CAGOP Elects Platform Drafting Committee
In June, members of the CAGOP Platform Committee elected 54 of their members to serve on the Platform Drafting Committee. The drafting committee will be chaired by Northern Regional Vice President Deborah Wilder and will meet on July 27 in Los Angeles.
At that meeting, the drafting committee will consider adopting an initial draft platform from among the numerous proposals submitted by CAGOP delegates. Then they will consider amendments to that draft. In total there are 40 platform proposals and amendments listed on the Delegates Only website of the California Republican Party.
The draft platform recommended by the drafting committee will be considered by the full platform committee and then all CAGOP delegates at the September convention in Indian Wells.
You can see a list of the Bay Area members of both the Platform and Drafting Committees on the Platform Committee page. You will also find a link to the convention registration form on the Convention page. We look forward to seeing you in Indian Wells.
Keep California Safe Act
Nina Salarno Besselman visited the Bay Area recently and gave a powerful explanation of the importance of supporting the upcoming Keep California Safe Initiative. The initiative measure will stop early release of violent criminals, reform theft laws, and expand DNA collection from convicts. It will be on the statewide ballot in November of 2020.
Assembly Bill 109, the “realignment” bill which was enacted in 2011, and Propositions 47 and 57, which were passed in 2014 and 2016, all released “non-violent” prisoners from state prison or reduced their sentences. While some of these changes may be appropriate, Besselman believes that they went too far. Two examples cited in the campaign to qualify the Initiative are assault with a deadly weapon
and domestic violence
Proposition 47 classified some “non-serious, nonviolent crimes” as misdemeanors rather than felonies and allowed early release, which helped reduce the state prison population. However, some crimes, such as sex trafficking of children, rape of an unconscious person, felony assault with a deadly weapon, and battery on a police officer were considered nonviolent.
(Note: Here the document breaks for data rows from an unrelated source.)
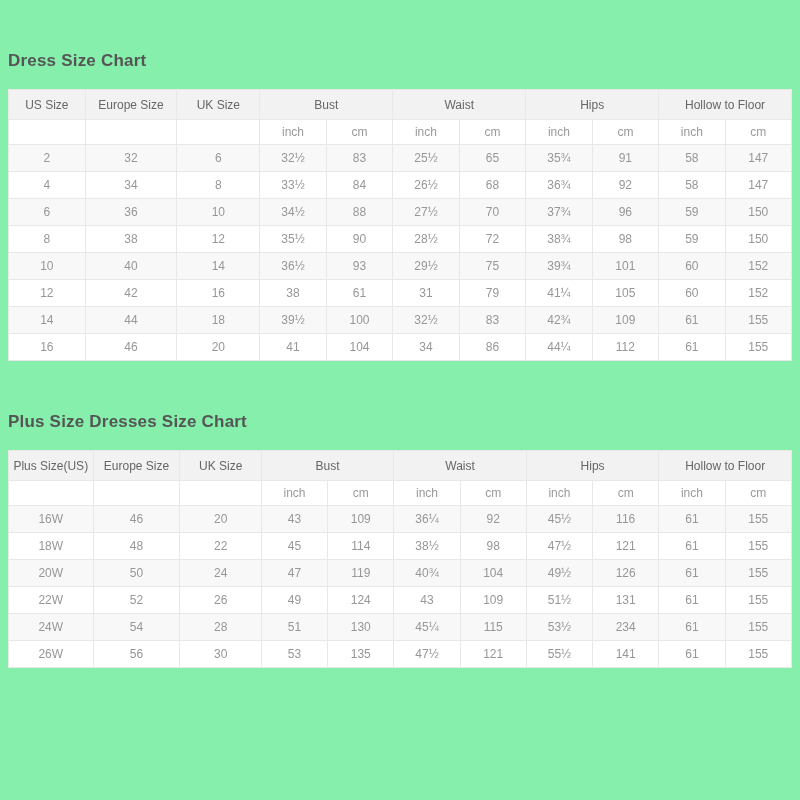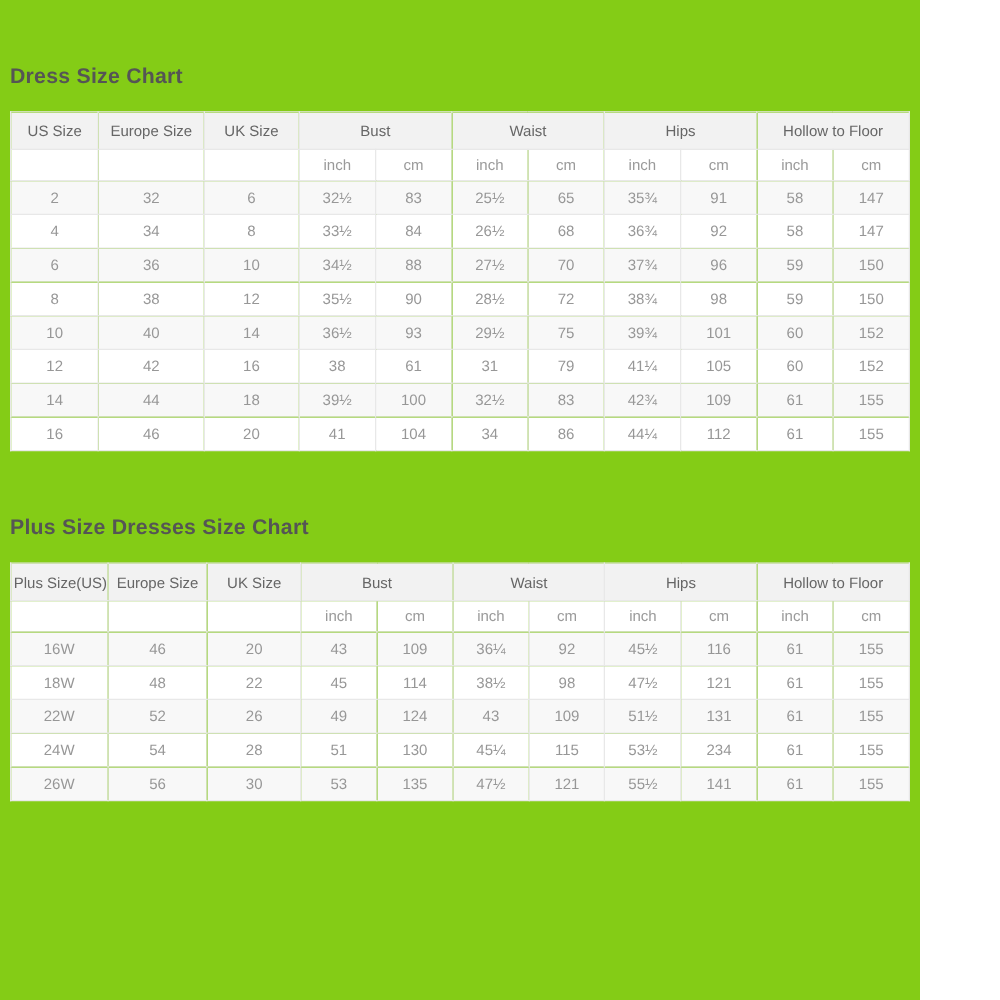--- a/index.html
+++ b/index.html
@@ -10,9 +10,9 @@
     font-family: "Liberation Sans", sans-serif;
   }
   .page {
-    width: 736px;
+    width: 800px;
     min-height: 800px;
-    background: #84cc16;
+    background: #86efac;
     padding: 0 8px;
   }
   .section-title {

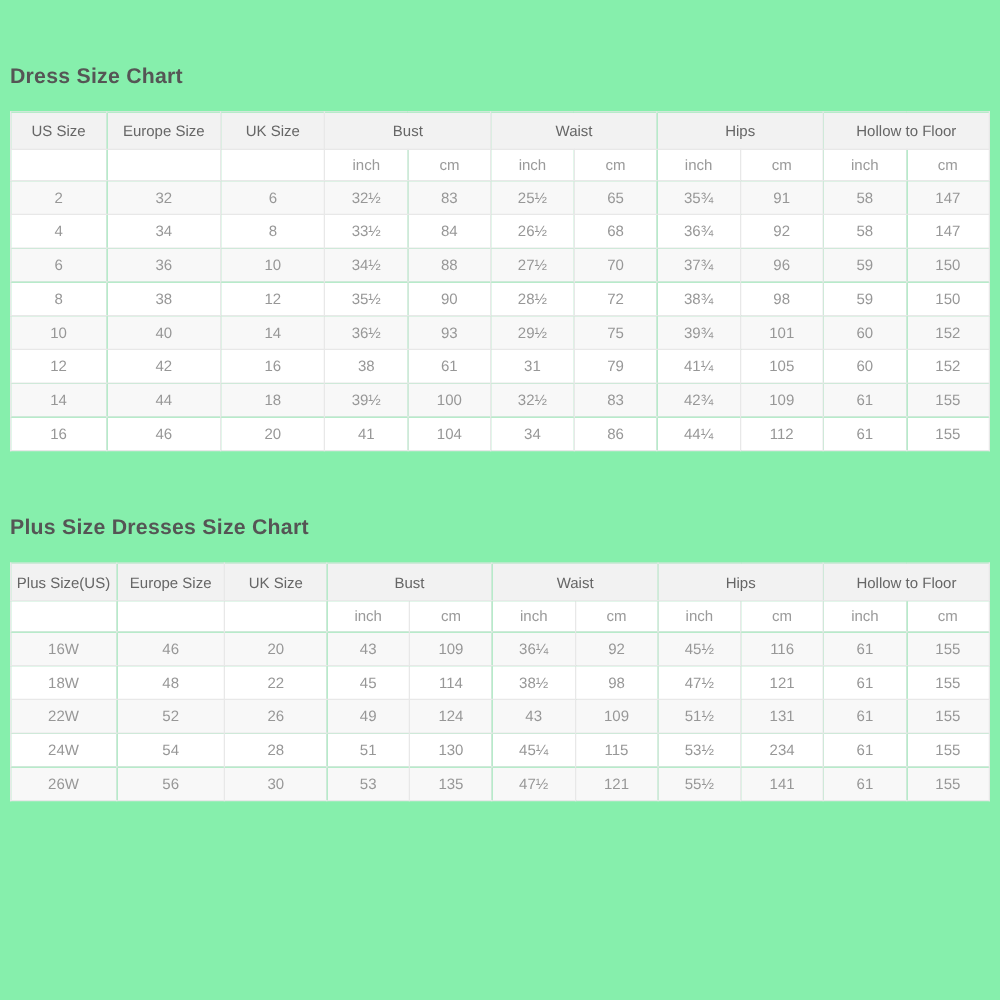--- a/index.html
+++ b/index.html
@@ -284,6 +284,19 @@
             <td>155</td>
           </tr>
           <tr class="data-row">
+            <td>20W</td>
+            <td>50</td>
+            <td>24</td>
+            <td>47</td>
+            <td>119</td>
+            <td>40¾</td>
+            <td>104</td>
+            <td>49½</td>
+            <td>126</td>
+            <td>61</td>
+            <td>155</td>
+          </tr>
+          <tr class="data-row">
             <td>22W</td>
             <td>52</td>
             <td>26</td>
The Keep Cal Safe (KCS) initiative will prohibit early release for these crimes.
Proposition 47 also increased the limit for theft and shoplifting to $950 before being considered a felony. An Independent Institute report says
that, “One of the most notable changes ushered in by Prop 47 was a sudden increase in the rate of motor vehicle break-in thefts. Informally known as “smash-and-grab” burglaries, these offenses became especially more likely in densely populated cities throughout the state.” The KCS initiative will add a new felony for Serial Theft, when a person is caught for the third time stealing with a value of $250.
KCS also reinstates DNA collection for certain crimes. Besselman pointed out that the Golden State Killer cold case was finally solved with DNA evidence. She says that more crimes can be solved with more DNA information in the database, and persons convicted of minor crimes are sometimes also guilty of a major crime.
There is a large coalition supporting the KCS initiative, including the California District Attorneys Association, the California Peace Officers’ Association, and the California Police Chiefs Association.
There’s a reason Nina Salarno Besselman is intense in her drive for justice. Her involvement with criminal justice began when she was eleven years old, and her older sister Catina Rose was murdered execution style on her first day of college. After Nina’s family learned that crime victims had few rights, her mother Harriet Salerno co-founded Crime Victims United, a victims advocacy organization. Nina became a lawyer and a prosecutor and today serves as president of Crime Victims United.